Angya noted that the EPCC system which was a temporary window introduced by SON to enable importers who had placed their order for importation of some goods before the introduction of the electronic SONCAP certification in September 2015 to enable them bring in their goods was to last for three months.

Speaking at a maritime stakeholders awareness forum tagged ‘Seamless Import: Fostering Trade without Compromising Standards’ in Lagos recently, Angya said the issue of substandard products has assumed a worrisome dimension and promised to cleanse the system in three months.

He stressed in spite of different challenges facing the country, the issue of substandard and fake products has become unacceptable by the government, and maintained that the situation has propelled the Minister of Industry and Commerce to direct the government agency to reverse the trend.

He lamented the attendant risk and loss the country and her citizens are exposed to and he pointed out that valuable properties, including houses, have been destroyed due to the use of sub-standard cables.
Stressing that 99 per cent of the fake and substandard goods are imported, he said the essence of the sensitisation programme was for the regulatory body to meet with key stakeholders involved in importation and make them realise the danger inferior goods pose to lives and property, the economy, among others.

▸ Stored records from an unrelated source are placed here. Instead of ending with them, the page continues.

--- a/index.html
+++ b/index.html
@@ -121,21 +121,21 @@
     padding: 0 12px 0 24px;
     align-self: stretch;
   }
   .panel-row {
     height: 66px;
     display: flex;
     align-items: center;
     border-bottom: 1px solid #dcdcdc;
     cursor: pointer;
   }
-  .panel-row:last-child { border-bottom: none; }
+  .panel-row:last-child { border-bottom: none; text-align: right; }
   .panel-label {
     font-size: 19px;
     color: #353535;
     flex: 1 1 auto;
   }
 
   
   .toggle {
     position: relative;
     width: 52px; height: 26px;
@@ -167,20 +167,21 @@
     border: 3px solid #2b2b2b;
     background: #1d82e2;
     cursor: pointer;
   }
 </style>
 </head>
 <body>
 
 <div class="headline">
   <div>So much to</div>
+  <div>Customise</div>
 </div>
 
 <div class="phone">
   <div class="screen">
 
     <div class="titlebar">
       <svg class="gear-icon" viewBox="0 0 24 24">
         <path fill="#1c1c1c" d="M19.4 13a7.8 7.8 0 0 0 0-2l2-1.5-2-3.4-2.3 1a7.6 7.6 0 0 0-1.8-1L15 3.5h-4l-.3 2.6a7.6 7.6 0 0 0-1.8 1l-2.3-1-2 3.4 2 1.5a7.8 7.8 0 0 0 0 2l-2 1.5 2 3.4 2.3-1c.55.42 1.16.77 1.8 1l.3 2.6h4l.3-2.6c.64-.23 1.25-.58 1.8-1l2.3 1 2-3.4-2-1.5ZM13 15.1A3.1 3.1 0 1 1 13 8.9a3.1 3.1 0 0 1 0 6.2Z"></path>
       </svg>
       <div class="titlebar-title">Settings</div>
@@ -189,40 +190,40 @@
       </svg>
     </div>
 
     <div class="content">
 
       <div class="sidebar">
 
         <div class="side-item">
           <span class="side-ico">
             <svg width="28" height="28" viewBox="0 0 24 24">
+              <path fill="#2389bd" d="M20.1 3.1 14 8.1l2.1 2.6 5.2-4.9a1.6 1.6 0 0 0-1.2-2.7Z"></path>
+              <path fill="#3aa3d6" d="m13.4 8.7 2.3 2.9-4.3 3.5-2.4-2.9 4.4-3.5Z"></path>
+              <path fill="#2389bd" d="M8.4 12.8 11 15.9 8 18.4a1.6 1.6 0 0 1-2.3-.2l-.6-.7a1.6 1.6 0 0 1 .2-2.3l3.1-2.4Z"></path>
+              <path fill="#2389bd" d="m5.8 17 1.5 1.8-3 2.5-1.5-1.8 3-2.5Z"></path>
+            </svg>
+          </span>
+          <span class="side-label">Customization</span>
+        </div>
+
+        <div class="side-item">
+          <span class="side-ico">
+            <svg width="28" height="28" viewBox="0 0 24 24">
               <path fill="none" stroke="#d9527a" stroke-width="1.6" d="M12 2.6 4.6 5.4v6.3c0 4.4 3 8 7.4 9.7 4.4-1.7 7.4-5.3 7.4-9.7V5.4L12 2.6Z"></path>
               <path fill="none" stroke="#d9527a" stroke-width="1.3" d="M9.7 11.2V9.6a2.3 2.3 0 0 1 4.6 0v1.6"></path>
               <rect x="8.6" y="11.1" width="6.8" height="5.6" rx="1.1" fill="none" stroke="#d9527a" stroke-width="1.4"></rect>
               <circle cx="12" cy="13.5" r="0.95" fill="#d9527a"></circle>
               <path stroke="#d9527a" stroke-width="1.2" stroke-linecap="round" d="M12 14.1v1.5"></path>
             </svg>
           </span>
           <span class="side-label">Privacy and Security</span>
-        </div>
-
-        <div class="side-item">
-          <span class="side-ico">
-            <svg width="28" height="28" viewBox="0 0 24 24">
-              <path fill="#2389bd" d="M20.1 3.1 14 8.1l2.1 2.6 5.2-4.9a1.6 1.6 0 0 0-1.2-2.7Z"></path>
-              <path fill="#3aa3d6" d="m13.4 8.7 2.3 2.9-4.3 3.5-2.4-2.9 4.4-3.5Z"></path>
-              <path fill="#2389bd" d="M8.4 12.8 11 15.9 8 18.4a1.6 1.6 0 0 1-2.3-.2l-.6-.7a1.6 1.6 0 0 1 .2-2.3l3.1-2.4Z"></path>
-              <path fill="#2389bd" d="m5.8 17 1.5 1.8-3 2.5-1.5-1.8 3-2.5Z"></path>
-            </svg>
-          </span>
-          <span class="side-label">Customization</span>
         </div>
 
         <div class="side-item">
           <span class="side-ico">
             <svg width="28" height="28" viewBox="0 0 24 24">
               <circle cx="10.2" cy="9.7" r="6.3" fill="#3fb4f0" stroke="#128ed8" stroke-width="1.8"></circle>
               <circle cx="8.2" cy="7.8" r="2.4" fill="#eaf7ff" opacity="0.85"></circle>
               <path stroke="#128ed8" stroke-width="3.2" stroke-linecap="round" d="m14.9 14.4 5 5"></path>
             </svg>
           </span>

Angya who noted that though the problem was not new, however said the dimension it has taken in recent times was rather new and that government had in 2005 responded to the ugly situation with the introduction of SONCAP to curb the illicit trade activities in the country.

Condemning the abuse of the EPCC system by the importers he said: “And unfortunately the EPCC window is where all the criminal activities have been channeled to.

That is where more than 60 per cent of the import into Nigeria bye-pass the quality assurance system. All kinds of gimmicks are introduced, namely false declaration and concealment”.
He noted that in line with the World Trade Organisation (WTO) standard, the window was to be a temporary measure that was expected to close by December 10, 2015.

He disclosed that SON has the intention to clean up the system in three months due to the deluge of complaints by some stakeholders after the closure of the EPCC platform in February 2016.
He disclosed that his management had reviewed the closure and have decided to reopen the window from April 25 and would be finally closed in July 2016.

“I also intend to clean up this system in three months. This is because I have promised to review the closure. We have reviewed it and alongside with my management we have agreed to reopen that platform but it will last only three months starting from April 25. And so by July it will be sealed because that platform is the route through which Nigeria economy is dying now”, Angya said.

Expressing support for the fight against importation of inferior products into the country, the Zonal Coordinator (West), Association of Nigerian Licensed Customs Agents (ANLCA), Mr. John Ofobike called on Nigerians, especially those involved in the unpatriotic act to show real change and join force with SON to fight the monster of inferior products.

Ofobike said the agency needs the support of all Nigerians to succeed in its mandate.
He said, “Government has a very important role to play. We have different relationship with different countries. If the Federal Government will help us to tackle this problem by signing a memorandum of understanding (MoU) with these countries where these goods are coming from, and stating that substandard products are no longer acceptable to Nigeria.”